- _What is needed_: Would you please copy each line of the data in which the string "более" occurs?

- _Records for the exercise_:
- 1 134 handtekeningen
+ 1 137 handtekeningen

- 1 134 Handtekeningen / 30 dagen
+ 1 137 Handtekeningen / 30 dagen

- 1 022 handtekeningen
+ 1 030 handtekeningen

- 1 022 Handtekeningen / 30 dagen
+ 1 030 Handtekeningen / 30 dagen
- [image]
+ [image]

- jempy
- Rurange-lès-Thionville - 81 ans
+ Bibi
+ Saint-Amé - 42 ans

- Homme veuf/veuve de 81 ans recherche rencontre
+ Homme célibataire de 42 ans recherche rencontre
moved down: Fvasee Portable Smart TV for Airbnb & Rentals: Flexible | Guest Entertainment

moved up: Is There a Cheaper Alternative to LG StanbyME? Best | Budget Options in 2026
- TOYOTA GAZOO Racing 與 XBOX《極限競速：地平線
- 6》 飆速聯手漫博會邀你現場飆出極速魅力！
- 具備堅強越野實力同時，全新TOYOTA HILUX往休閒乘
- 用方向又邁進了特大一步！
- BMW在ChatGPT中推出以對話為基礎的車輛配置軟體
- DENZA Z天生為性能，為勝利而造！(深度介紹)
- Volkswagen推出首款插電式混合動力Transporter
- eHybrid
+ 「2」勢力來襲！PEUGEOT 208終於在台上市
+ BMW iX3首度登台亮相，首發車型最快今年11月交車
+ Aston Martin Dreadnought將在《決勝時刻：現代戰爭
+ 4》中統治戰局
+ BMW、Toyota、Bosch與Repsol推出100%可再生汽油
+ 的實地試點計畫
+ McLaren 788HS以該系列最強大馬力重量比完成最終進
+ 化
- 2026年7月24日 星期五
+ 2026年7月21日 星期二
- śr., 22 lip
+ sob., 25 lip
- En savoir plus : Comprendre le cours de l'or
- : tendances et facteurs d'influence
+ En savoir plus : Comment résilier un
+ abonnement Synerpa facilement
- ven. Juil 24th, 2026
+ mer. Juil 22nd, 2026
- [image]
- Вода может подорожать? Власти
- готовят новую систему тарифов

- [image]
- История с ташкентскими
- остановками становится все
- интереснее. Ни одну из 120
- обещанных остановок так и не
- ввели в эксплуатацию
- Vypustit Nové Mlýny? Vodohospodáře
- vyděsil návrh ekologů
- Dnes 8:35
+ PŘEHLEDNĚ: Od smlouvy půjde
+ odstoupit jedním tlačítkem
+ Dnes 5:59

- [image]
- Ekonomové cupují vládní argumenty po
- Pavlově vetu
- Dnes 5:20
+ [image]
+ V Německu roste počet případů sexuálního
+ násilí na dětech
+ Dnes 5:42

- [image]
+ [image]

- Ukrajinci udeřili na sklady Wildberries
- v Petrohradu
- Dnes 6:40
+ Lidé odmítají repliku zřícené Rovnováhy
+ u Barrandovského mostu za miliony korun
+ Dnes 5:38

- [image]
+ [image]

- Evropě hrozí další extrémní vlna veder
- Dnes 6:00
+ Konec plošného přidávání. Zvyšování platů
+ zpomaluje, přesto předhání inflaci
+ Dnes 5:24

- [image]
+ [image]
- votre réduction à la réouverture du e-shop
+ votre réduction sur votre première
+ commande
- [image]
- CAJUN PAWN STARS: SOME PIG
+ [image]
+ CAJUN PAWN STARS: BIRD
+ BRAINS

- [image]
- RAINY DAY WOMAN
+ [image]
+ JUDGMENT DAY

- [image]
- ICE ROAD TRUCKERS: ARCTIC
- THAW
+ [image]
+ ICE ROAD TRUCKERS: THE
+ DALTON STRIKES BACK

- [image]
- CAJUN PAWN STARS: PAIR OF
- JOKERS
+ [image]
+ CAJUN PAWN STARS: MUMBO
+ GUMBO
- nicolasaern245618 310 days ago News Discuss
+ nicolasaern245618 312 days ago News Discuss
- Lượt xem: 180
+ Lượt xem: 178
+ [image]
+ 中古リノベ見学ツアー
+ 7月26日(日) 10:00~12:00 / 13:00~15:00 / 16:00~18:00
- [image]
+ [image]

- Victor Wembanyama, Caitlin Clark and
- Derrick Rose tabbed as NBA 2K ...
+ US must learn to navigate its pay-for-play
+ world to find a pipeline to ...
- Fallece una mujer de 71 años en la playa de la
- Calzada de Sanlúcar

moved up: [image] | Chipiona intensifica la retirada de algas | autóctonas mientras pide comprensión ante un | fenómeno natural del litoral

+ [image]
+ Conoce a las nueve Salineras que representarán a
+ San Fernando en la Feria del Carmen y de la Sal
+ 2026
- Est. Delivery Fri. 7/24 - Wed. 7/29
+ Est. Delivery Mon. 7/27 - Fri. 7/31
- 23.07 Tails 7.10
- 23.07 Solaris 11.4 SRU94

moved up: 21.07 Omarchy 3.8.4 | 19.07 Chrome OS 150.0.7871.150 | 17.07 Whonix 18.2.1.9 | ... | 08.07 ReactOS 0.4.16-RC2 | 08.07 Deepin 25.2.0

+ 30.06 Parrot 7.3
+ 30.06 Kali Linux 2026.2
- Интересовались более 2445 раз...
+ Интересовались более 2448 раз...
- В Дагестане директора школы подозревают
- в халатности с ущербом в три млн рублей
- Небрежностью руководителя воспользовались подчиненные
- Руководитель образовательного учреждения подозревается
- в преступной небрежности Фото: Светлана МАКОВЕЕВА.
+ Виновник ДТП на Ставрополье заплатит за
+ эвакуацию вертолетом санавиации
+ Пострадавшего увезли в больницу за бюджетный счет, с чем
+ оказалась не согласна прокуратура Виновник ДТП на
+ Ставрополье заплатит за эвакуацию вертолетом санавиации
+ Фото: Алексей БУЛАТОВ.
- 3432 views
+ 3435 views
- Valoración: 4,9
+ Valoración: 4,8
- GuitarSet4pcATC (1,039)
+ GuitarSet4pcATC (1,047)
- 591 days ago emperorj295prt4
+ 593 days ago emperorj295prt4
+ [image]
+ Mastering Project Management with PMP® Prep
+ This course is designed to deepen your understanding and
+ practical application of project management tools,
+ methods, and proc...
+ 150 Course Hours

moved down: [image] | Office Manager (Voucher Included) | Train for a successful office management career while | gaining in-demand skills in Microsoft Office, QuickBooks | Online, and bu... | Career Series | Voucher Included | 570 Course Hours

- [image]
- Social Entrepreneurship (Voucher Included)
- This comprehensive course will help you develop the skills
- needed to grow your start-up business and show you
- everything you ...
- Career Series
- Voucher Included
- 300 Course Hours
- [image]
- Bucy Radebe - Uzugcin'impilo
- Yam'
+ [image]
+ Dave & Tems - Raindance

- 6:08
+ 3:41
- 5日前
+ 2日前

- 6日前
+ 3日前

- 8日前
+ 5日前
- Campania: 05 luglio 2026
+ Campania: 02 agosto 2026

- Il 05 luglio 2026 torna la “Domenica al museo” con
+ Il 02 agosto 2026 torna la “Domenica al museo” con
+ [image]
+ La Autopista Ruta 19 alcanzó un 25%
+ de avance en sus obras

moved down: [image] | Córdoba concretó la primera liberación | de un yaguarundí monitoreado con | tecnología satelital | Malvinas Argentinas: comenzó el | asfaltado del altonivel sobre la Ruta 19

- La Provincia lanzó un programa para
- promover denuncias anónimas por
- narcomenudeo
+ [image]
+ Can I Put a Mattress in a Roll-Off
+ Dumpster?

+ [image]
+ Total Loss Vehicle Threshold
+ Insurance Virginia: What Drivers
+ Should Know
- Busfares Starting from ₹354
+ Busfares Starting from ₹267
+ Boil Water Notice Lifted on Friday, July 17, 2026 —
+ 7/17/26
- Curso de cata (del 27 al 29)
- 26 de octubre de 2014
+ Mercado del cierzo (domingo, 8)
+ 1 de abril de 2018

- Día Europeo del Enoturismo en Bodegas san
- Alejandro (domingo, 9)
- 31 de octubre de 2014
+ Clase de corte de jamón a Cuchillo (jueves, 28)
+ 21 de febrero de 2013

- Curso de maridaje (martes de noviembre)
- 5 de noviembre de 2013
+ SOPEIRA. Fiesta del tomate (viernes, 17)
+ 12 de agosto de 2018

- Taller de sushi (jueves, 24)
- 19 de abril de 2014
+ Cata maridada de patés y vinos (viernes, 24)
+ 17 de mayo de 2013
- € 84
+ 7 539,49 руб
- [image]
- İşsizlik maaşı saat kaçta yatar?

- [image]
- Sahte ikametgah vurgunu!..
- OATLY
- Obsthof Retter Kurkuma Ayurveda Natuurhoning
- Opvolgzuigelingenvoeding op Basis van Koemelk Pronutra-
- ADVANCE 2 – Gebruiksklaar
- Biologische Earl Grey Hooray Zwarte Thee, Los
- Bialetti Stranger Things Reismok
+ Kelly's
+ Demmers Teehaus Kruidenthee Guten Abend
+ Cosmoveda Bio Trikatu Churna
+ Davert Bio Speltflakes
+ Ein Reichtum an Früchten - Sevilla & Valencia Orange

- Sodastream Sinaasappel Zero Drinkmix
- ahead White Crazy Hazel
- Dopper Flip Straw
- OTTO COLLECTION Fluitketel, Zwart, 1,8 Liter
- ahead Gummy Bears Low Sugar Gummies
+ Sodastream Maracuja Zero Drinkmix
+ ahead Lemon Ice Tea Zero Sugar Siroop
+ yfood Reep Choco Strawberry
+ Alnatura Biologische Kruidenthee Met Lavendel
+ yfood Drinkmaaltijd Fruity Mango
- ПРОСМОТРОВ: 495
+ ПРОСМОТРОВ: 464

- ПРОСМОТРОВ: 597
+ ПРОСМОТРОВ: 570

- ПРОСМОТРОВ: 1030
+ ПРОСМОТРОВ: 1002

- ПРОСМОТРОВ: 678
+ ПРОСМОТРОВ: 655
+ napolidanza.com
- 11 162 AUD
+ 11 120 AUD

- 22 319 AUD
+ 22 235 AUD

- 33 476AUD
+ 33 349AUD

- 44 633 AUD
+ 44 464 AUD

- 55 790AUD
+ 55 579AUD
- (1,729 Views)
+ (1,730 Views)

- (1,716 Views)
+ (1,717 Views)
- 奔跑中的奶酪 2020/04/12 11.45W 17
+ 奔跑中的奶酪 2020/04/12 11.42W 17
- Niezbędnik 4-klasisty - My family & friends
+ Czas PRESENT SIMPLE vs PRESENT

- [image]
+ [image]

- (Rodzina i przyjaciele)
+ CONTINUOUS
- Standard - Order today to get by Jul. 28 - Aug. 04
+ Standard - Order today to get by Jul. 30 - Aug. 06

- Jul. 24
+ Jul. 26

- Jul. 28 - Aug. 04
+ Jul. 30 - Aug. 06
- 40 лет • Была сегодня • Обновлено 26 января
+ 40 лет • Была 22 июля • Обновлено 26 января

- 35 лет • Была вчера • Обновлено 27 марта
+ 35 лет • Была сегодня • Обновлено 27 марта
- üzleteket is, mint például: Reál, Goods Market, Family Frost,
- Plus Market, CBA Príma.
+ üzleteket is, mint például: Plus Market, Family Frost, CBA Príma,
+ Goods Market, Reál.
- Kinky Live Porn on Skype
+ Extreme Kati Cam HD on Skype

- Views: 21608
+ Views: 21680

- _Task answer_:
- Интересовались более 2445 раз...
+ Интересовались более 2448 раз...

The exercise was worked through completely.